Estudo inédito sobre a prática de tortura no Brasil acaba de ser lançado. De autoria da Conectas Direitos Humanos, o levantamento — produzido entre 2005 e 2010 — mostra que agentes públicos são responsáveis por 61% dos casos registrados no país. Como agentes públicos, leiam-se policiais civis, militares e federais, guardas metropolitanos, monitores de unidades de internação e agentes penitenciários.

Intitulado ‘Julgando a Tortura: Análise de jurisprudência nos Tribunais de Justiça do Brasil’, o estudo analisou 455 decisões de segunda instância de todos os Tribunais de Justiça. Envolveram 800 vítimas, sendo que 21% eram homens, 21% eram homens considerados suspeitos da prática de algum tipo de crime, 20% eram crianças, 13% eram adolescentes, 9% eram homens presos, 8% eram mulheres, 1% era de mulheres presas e 3% caracterizavam outros perfis. Residências e prisões constituem os cenários predominantes destas práticas, correspondendo a 64% de todos os locais.

A Associação Médica Mundial assim define a tortura: “imposição deliberada, sistemática e desconsiderada de sofrimento físico ou mental por parte de uma ou mais pessoas, atuando por conta própria ou seguindo ordens de qualquer tipo de poder, com o fim de forçar outra pessoa a dar informações, confessar, ou por outra razão.”

É de ser ver que o Estado é o agente torturador predominante. Em nosso país, a tortura já foi política de Estado adotada pela ditadura de 1964. E, embora alvo da reprovação universal, só foi, por aqui, tipificada como crime em 1997, com a edição da Lei 9.455. Aliás, a falta de tipificação é usada como argumento para a impunidade dos torturadores de presos políticos até hoje.

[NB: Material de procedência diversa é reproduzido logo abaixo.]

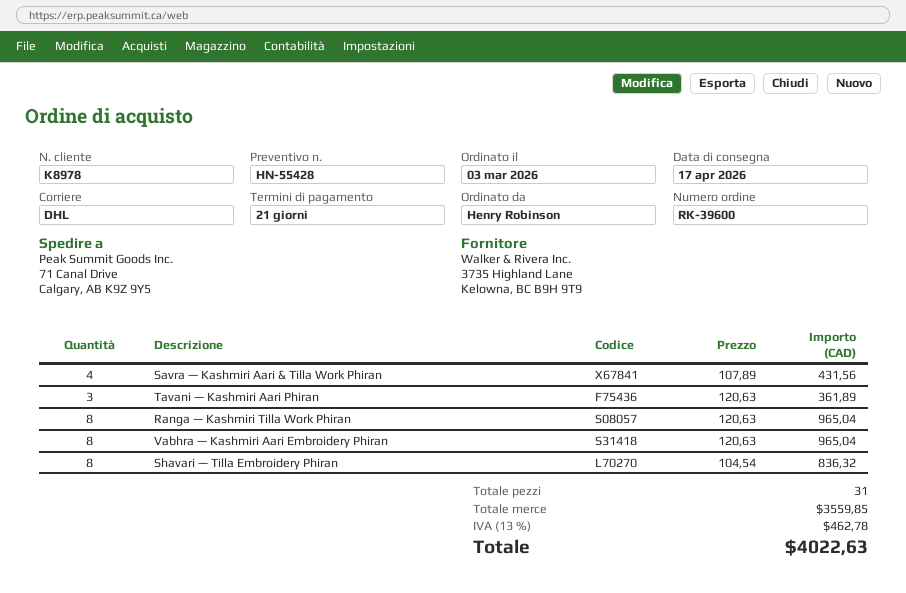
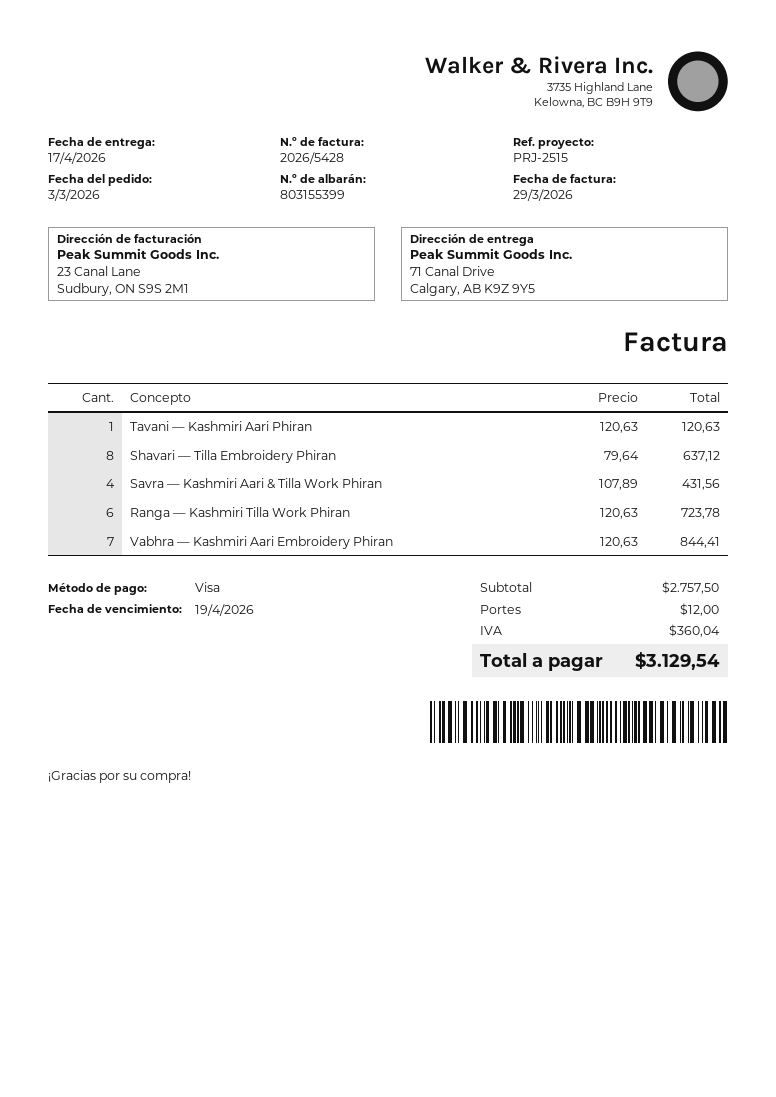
Tavani — Kashmiri Aari Phiran: 3 x 120.63 = 361.89 -> 1 x 120.63 = 120.63
Ranga — Kashmiri Tilla Work Phiran: 8 x 120.63 = 965.04 -> 6 x 120.63 = 723.78
Vabhra — Kashmiri Aari Embroidery Phiran: 8 x 120.63 = 965.04 -> 7 x 120.63 = 844.41
Shavari — Tilla Embroidery Phiran: 8 x 104.54 = 836.32 -> 8 x 79.64 = 637.12
subtotal: 3559.85 -> 2757.50
shipping: none -> 12.00
tax: 462.78 -> 360.04
total: 4022.63 -> 3129.54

No plano legislativo, o Brasil avançou. A tortura, de acordo com a Constituição de 1988, passou a ser crime de lesa-humanidade e, por isso, imprescritível. Em 2013, foi sancionada a Lei 12.847, que cria o Sistema Nacional de Prevenção e Combate à Tortura. Mas a realidade ainda está muito distante do avanço legal. A tortura, infelizmente, é aceita e defendida por certos segmentos sociais, como punição à criminalidade nas classes populares. O avanço legal tem que ser correspondido no plano das consciências e da cultura. Só assim nos livraremos definitivamente desse flagelo que atenta gravemente contra o princípio civilizatório.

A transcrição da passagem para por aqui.